WORK TO COMPLETE
Nothing outside the stretch is wanted. Repeat exactly the lines of the listing below from the one that contains "GSW 1977 3D" through the one that contains "GSW 1679 3D", both ends included.

MATERIAL SUPPLIED
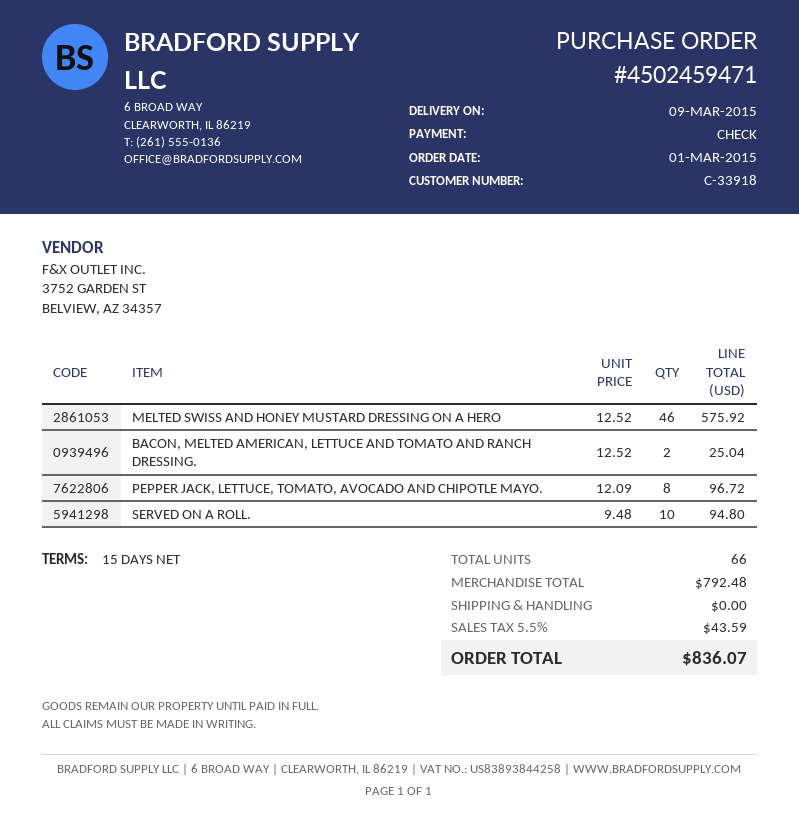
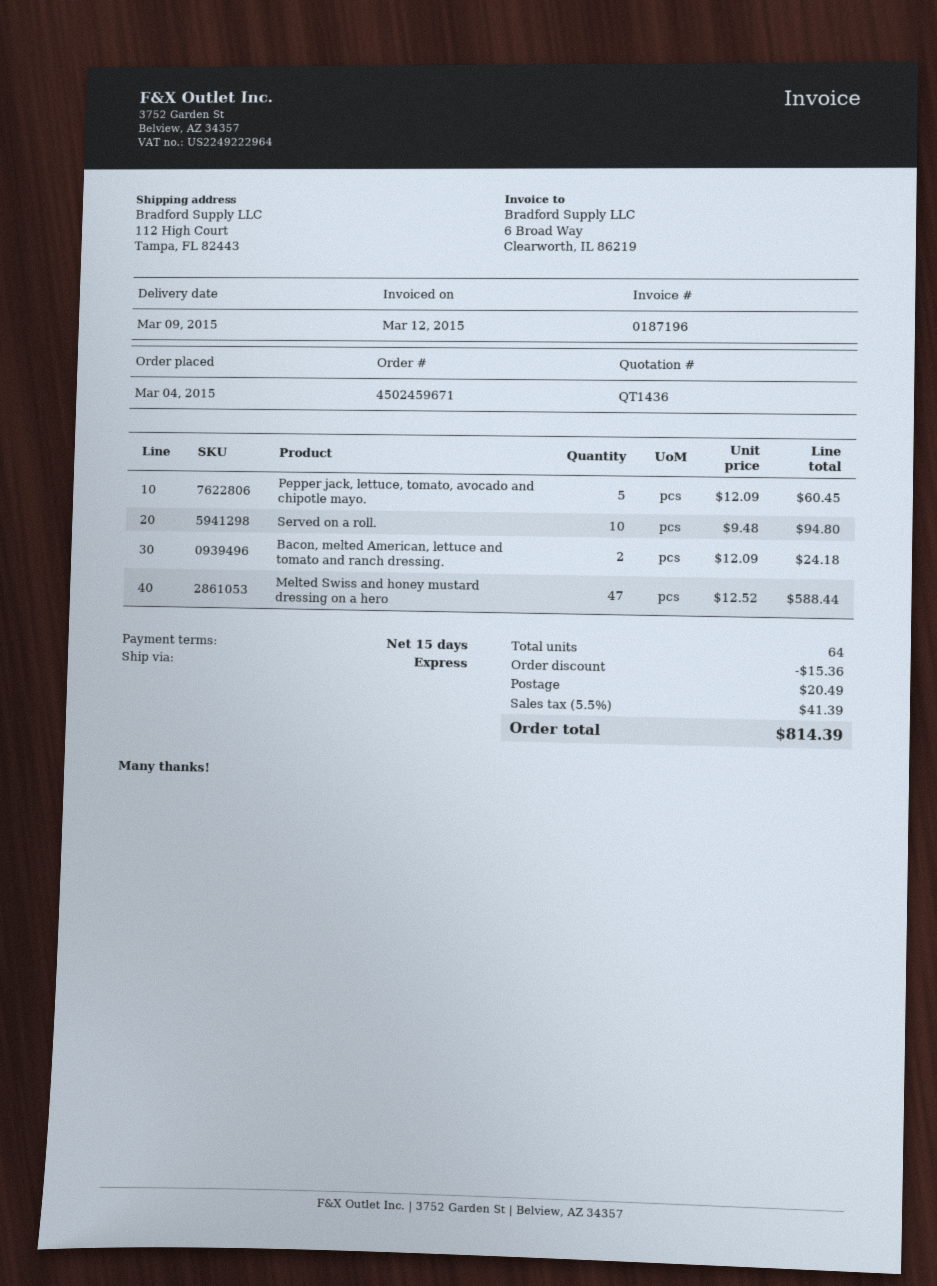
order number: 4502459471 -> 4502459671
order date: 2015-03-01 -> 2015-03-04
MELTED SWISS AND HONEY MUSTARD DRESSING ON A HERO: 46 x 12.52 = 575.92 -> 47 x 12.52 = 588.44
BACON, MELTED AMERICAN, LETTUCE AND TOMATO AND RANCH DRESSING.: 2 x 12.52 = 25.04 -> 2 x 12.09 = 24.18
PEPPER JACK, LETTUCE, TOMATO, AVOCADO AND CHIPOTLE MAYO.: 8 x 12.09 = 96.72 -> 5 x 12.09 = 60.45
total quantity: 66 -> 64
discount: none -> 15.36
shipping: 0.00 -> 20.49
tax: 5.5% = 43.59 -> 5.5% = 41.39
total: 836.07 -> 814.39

==

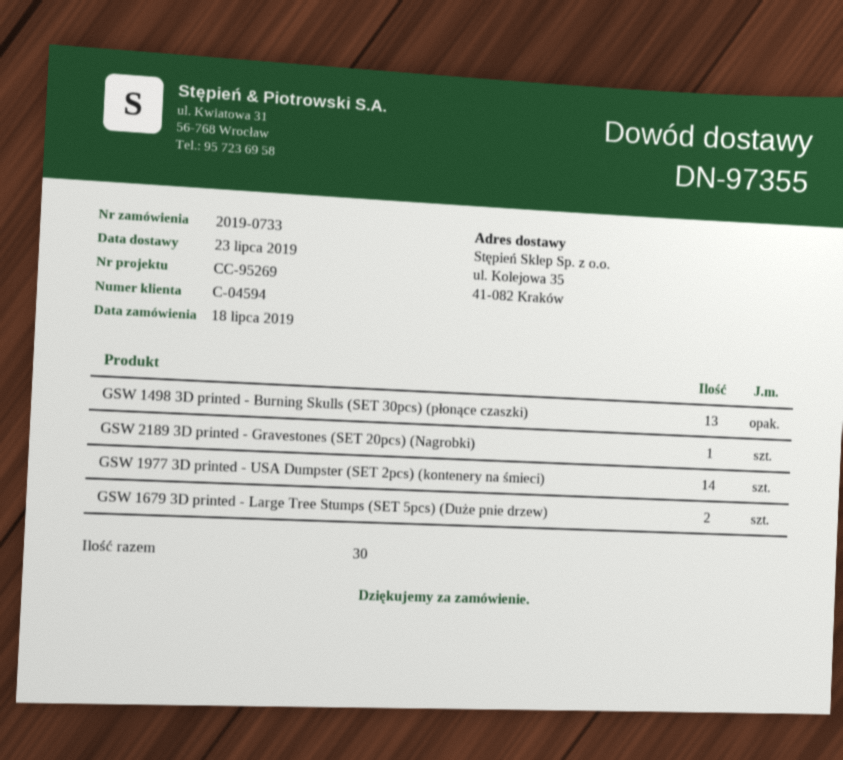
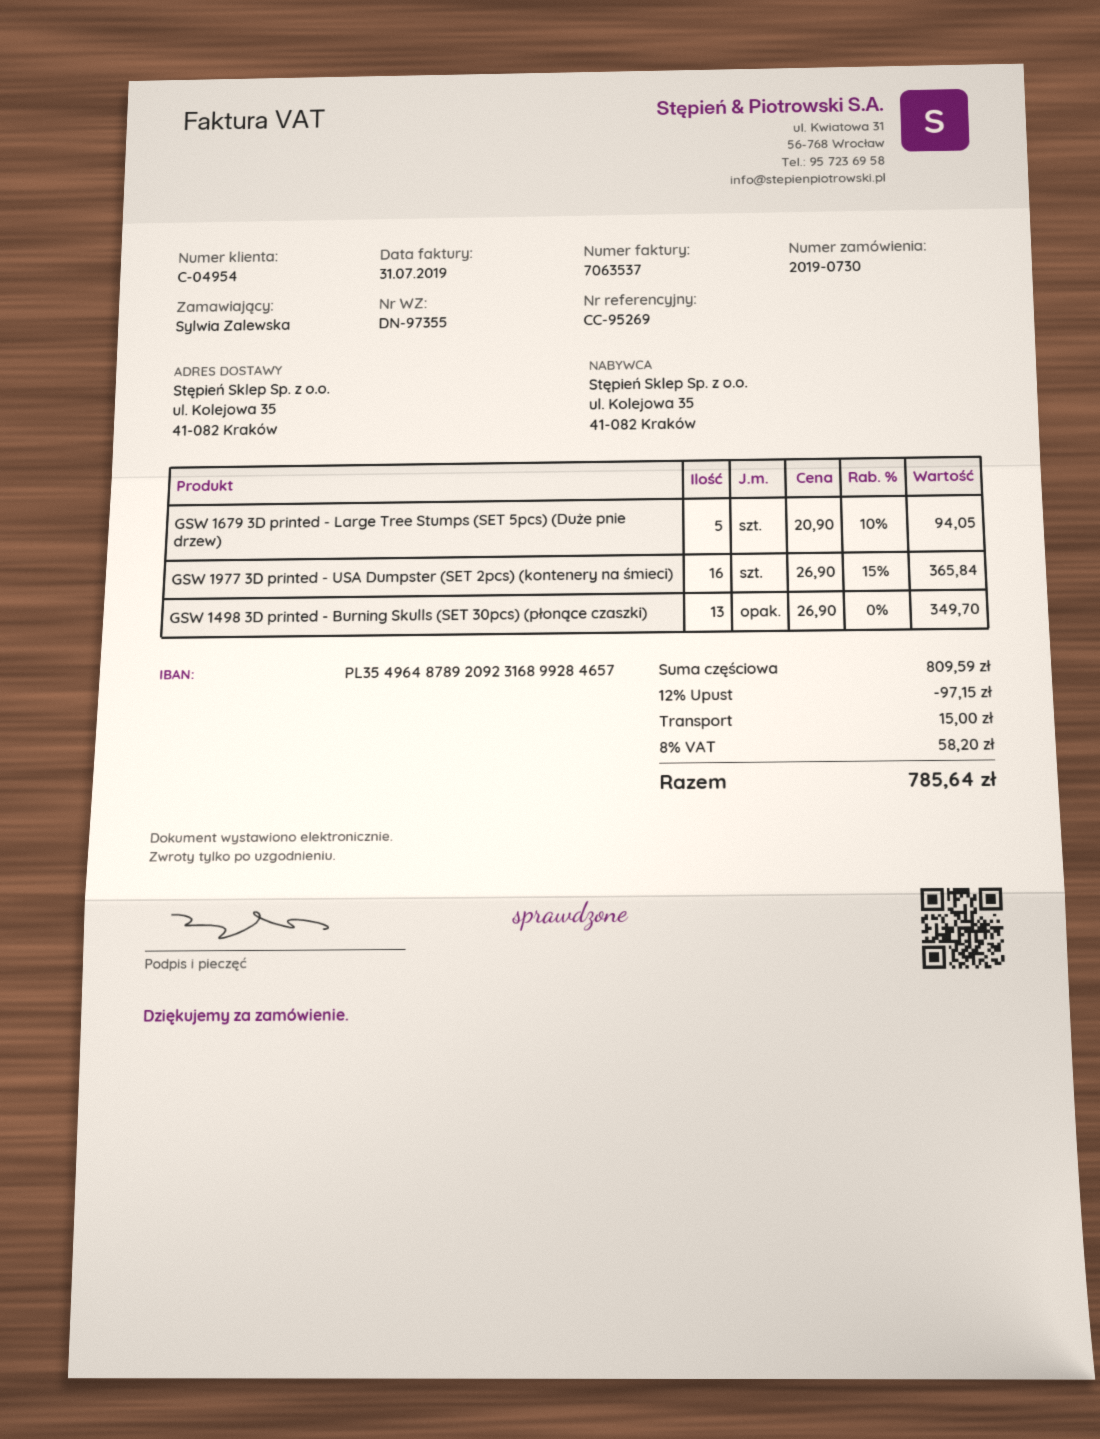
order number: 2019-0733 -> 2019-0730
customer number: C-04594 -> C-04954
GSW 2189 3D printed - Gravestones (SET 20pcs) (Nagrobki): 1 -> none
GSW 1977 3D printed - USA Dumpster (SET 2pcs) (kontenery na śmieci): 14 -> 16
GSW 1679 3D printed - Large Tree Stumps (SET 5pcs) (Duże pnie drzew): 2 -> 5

RESULT OF THE TASK
GSW 1977 3D printed - USA Dumpster (SET 2pcs) (kontenery na śmieci): 14 -> 16
GSW 1679 3D printed - Large Tree Stumps (SET 5pcs) (Duże pnie drzew): 2 -> 5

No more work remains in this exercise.